On October 30, 1996, Pacific Inland Bank of Anaheim, Calif., announced that it had changed its vision and strategy to such an extent that it was also changing its name to Security First Bank in a complete restructuring to transform it into "a true community bank, one that serves small businesses, professionals, and consumers:'1
The restructuring at Security First is only one example of how American companies are making major changes in responding to an increasingly competitive global economy. Indeed, the need for fundamental change is so strong that some leading authorities from academia and industry have called for a complete rethinking and reengineering of Corporate America. For example, in their book, Reengineering the Corporation,2 authors Hammer and Champy emphasize that it no longer is enough to do traditional tasks better. Rather, the realities of the current competitive environment require that the old "individual-based task-oriented" management concept be discarded completely and replaced with a "team-based process-oriented" management concept.
The current emphasis on restructuring has created a new problem for management because traditional measures of financial performance no longer are adequate to fully assess how the newly restructured organization is doing.
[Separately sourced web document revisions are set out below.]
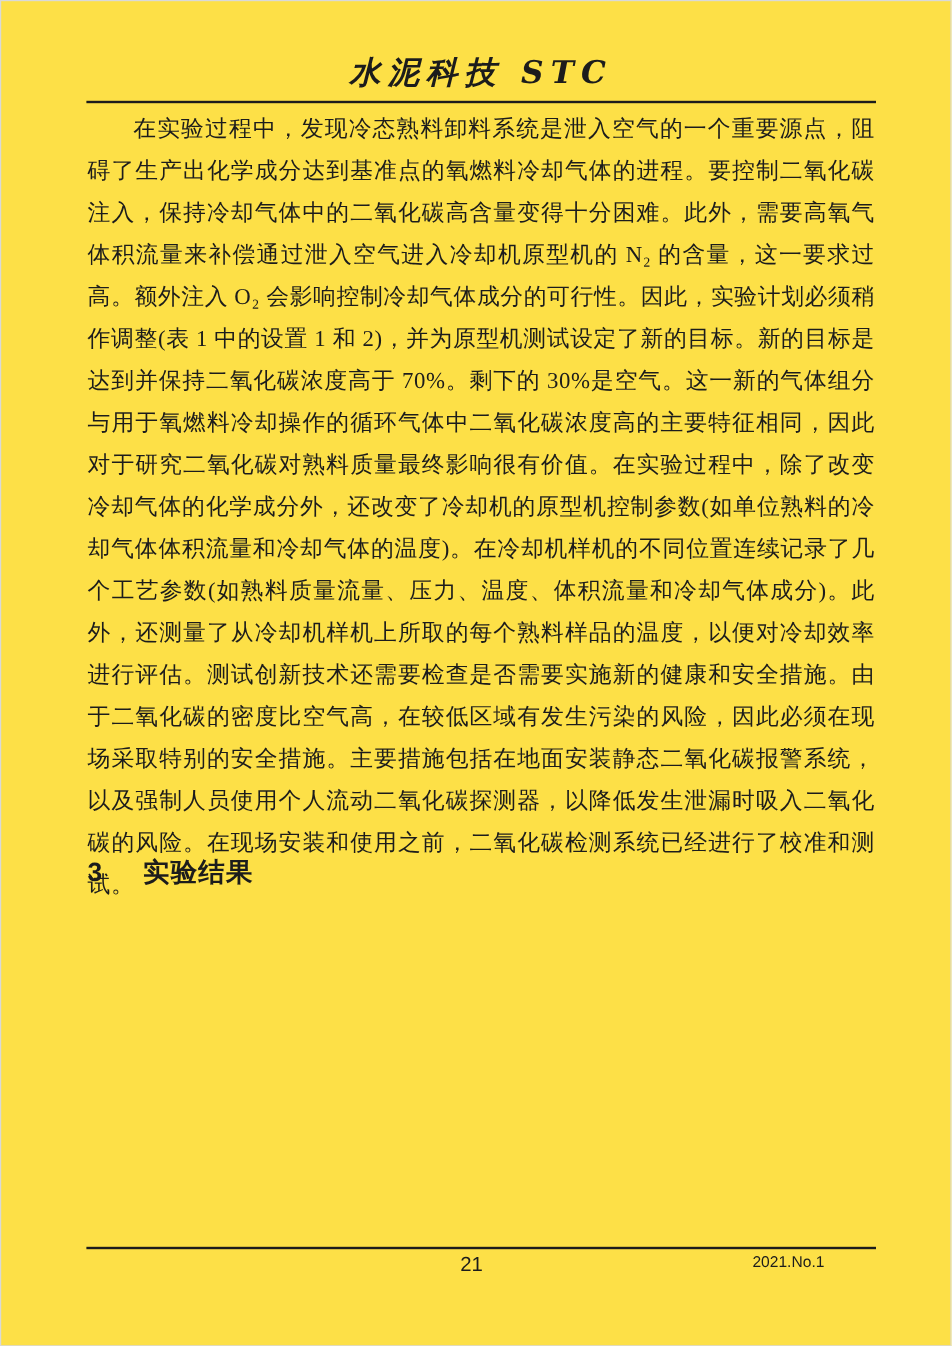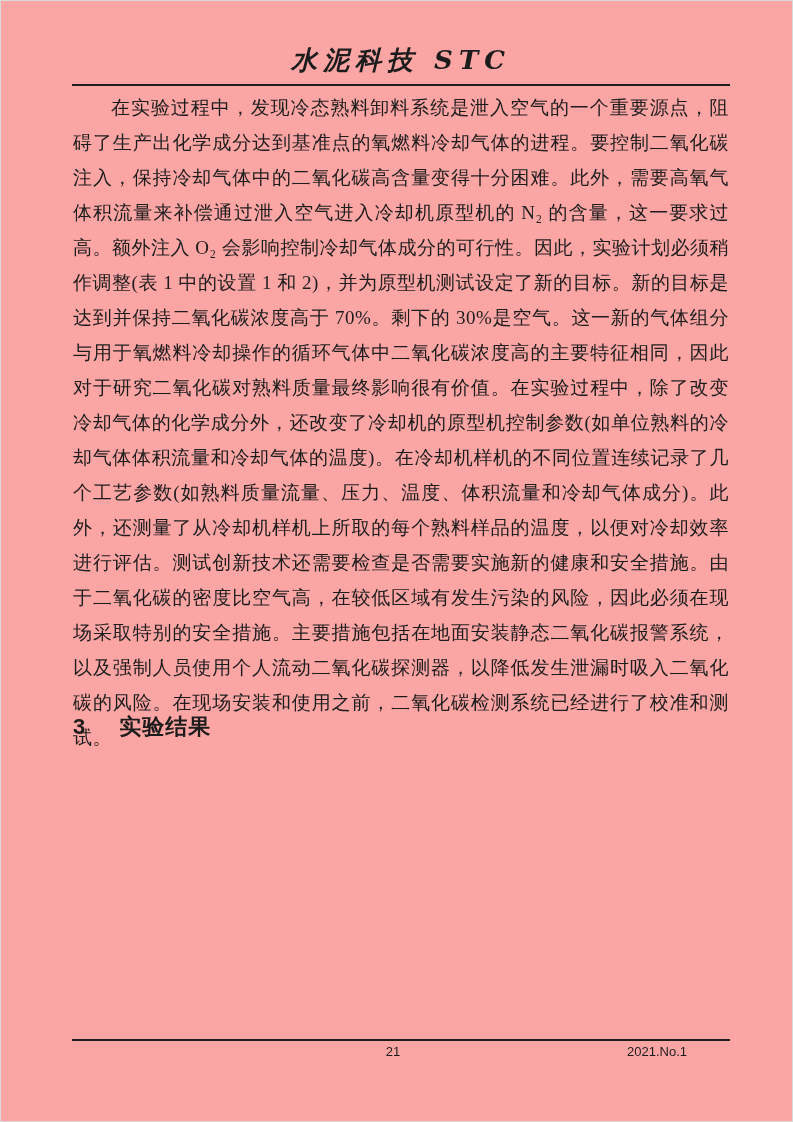--- a/index.html
+++ b/index.html
@@ -7,7 +7,7 @@
     position: relative;
     width: 793px;
     height: 1122px;
-    background: #fca5a5;
+    background: #fde047;
     border: 1px solid #d9d9d9;
     box-sizing: border-box;
     overflow: hidden;

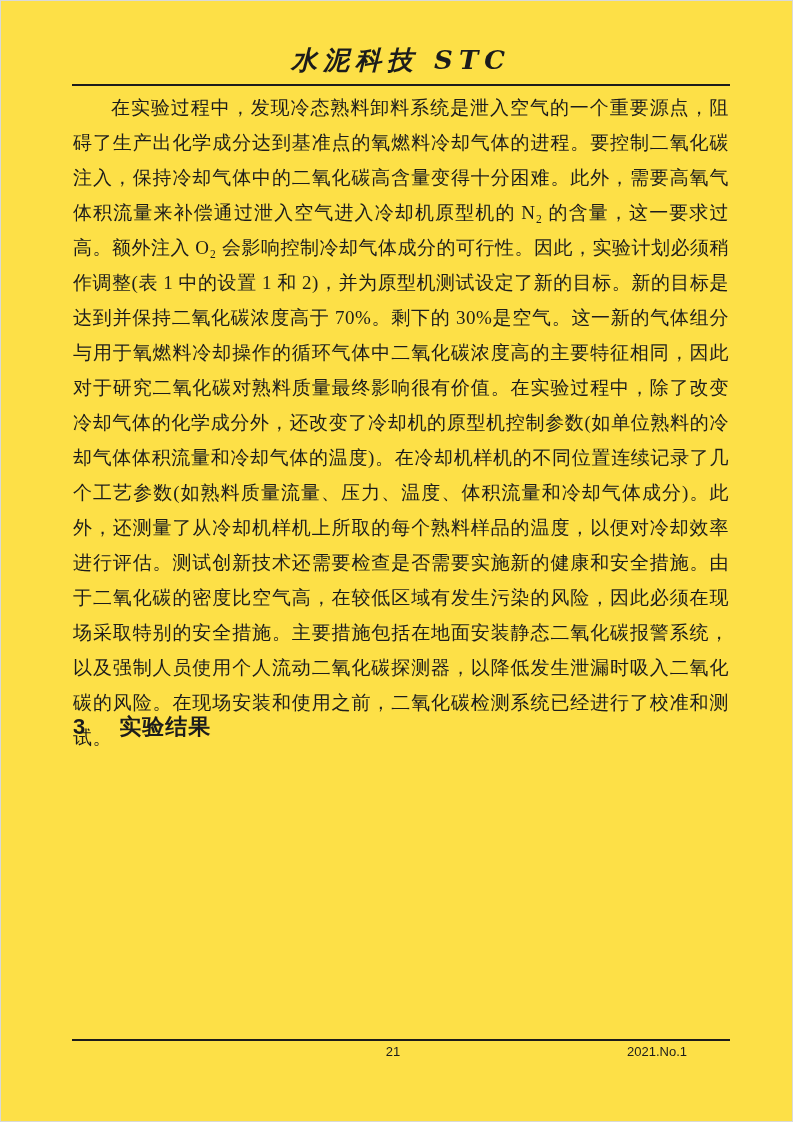--- a/index.html
+++ b/index.html
@@ -77,7 +77,7 @@
     width: 640px;
     text-align: center;
     font-family: "Liberation Sans", sans-serif;
-    font-size: 13px;
+    font-size: 17px;
   }
   .footer-issue {
     position: absolute;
Not only will successful restructuring require innovation in the way organizations view and measure performance, but developing, implementing, and evaluating such measures may be the greatest challenge that companies will have to face. In fact, a recent survey has found that "80% of large American companies want to change their performance measurement systems."3 The "Balanced Scorecard" may be just what organizations need to help them restructure successfully to meet the demands of the 21st Century.
WHAT IS THE BALANCED SCORECARD?
Essentially, the Balanced Scorecard is a set of financial and nonfinancial measures relating to a company's critical success factors. What is innovative about that concept is that the components of the scorecard are designed in an integrative fashion such that they reinforce each other in indicating both the current and future prospects of the company. More than others, Kaplan and Norton probably deserve much of the credit for elucidating and increasing the awareness of this concept.4
When Kaplan and Norton introduced the concept of the Balanced Scorecard...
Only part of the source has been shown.